(Collection entries)
=== Section Start ===

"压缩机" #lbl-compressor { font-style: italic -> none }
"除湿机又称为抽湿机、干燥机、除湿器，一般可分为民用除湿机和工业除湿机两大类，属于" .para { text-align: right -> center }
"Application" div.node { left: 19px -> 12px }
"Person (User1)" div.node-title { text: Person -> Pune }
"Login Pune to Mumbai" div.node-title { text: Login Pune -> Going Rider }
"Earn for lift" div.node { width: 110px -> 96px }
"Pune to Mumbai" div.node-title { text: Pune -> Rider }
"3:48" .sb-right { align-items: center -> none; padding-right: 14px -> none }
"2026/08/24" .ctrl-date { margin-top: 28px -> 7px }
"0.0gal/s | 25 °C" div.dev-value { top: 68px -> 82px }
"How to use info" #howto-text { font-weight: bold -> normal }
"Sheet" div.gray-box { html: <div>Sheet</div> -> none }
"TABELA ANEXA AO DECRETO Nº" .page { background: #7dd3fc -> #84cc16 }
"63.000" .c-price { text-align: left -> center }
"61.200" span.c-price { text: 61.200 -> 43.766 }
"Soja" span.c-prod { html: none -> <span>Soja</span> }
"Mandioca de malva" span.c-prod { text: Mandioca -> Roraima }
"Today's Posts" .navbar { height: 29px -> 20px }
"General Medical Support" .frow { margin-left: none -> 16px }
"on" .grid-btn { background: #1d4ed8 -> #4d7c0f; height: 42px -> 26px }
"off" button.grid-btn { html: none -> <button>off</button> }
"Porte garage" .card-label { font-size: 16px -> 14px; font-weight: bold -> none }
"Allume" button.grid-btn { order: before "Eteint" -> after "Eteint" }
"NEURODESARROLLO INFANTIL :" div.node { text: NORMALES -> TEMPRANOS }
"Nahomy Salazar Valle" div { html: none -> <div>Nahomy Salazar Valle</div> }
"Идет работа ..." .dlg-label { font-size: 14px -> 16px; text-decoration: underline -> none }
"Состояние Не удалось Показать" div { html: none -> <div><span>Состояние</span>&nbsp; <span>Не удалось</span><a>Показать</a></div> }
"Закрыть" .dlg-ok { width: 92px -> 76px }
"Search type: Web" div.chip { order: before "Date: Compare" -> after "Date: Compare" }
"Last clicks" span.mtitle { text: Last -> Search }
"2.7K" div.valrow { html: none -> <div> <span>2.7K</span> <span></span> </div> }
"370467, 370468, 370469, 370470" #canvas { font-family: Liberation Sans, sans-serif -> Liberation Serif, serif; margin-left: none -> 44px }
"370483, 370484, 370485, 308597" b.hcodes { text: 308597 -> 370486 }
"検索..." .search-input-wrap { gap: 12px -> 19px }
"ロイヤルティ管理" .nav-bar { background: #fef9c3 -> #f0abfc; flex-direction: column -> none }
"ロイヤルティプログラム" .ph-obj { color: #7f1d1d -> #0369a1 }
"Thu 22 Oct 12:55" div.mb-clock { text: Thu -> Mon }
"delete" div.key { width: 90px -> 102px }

=== Section End ===

Take the entries above and transcribe them exactly as they stand.

"压缩机" #lbl-compressor { font-style: italic -> none }
"除湿机又称为抽湿机、干燥机、除湿器，一般可分为民用除湿机和工业除湿机两大类，属于" .para { text-align: right -> center }
"Application" div.node { left: 19px -> 12px }
"Person (User1)" div.node-title { text: Person -> Pune }
"Login Pune to Mumbai" div.node-title { text: Login Pune -> Going Rider }
"Earn for lift" div.node { width: 110px -> 96px }
"Pune to Mumbai" div.node-title { text: Pune -> Rider }
"3:48" .sb-right { align-items: center -> none; padding-right: 14px -> none }
"2026/08/24" .ctrl-date { margin-top: 28px -> 7px }
"0.0gal/s | 25 °C" div.dev-value { top: 68px -> 82px }
"How to use info" #howto-text { font-weight: bold -> normal }
"Sheet" div.gray-box { html: <div>Sheet</div> -> none }
"TABELA ANEXA AO DECRETO Nº" .page { background: #7dd3fc -> #84cc16 }
"63.000" .c-price { text-align: left -> center }
"61.200" span.c-price { text: 61.200 -> 43.766 }
"Soja" span.c-prod { html: none -> <span>Soja</span> }
"Mandioca de malva" span.c-prod { text: Mandioca -> Roraima }
"Today's Posts" .navbar { height: 29px -> 20px }
"General Medical Support" .frow { margin-left: none -> 16px }
"on" .grid-btn { background: #1d4ed8 -> #4d7c0f; height: 42px -> 26px }
"off" button.grid-btn { html: none -> <button>off</button> }
"Porte garage" .card-label { font-size: 16px -> 14px; font-weight: bold -> none }
"Allume" button.grid-btn { order: before "Eteint" -> after "Eteint" }
"NEURODESARROLLO INFANTIL :" div.node { text: NORMALES -> TEMPRANOS }
"Nahomy Salazar Valle" div { html: none -> <div>Nahomy Salazar Valle</div> }
"Идет работа ..." .dlg-label { font-size: 14px -> 16px; text-decoration: underline -> none }
"Состояние Не удалось Показать" div { html: none -> <div><span>Состояние</span>&nbsp; <span>Не удалось</span><a>Показать</a></div> }
"Закрыть" .dlg-ok { width: 92px -> 76px }
"Search type: Web" div.chip { order: before "Date: Compare" -> after "Date: Compare" }
"Last clicks" span.mtitle { text: Last -> Search }
"2.7K" div.valrow { html: none -> <div> <span>2.7K</span> <span></span> </div> }
"370467, 370468, 370469, 370470" #canvas { font-family: Liberation Sans, sans-serif -> Liberation Serif, serif; margin-left: none -> 44px }
"370483, 370484, 370485, 308597" b.hcodes { text: 308597 -> 370486 }
"検索..." .search-input-wrap { gap: 12px -> 19px }
"ロイヤルティ管理" .nav-bar { background: #fef9c3 -> #f0abfc; flex-direction: column -> none }
"ロイヤルティプログラム" .ph-obj { color: #7f1d1d -> #0369a1 }
"Thu 22 Oct 12:55" div.mb-clock { text: Thu -> Mon }
"delete" div.key { width: 90px -> 102px }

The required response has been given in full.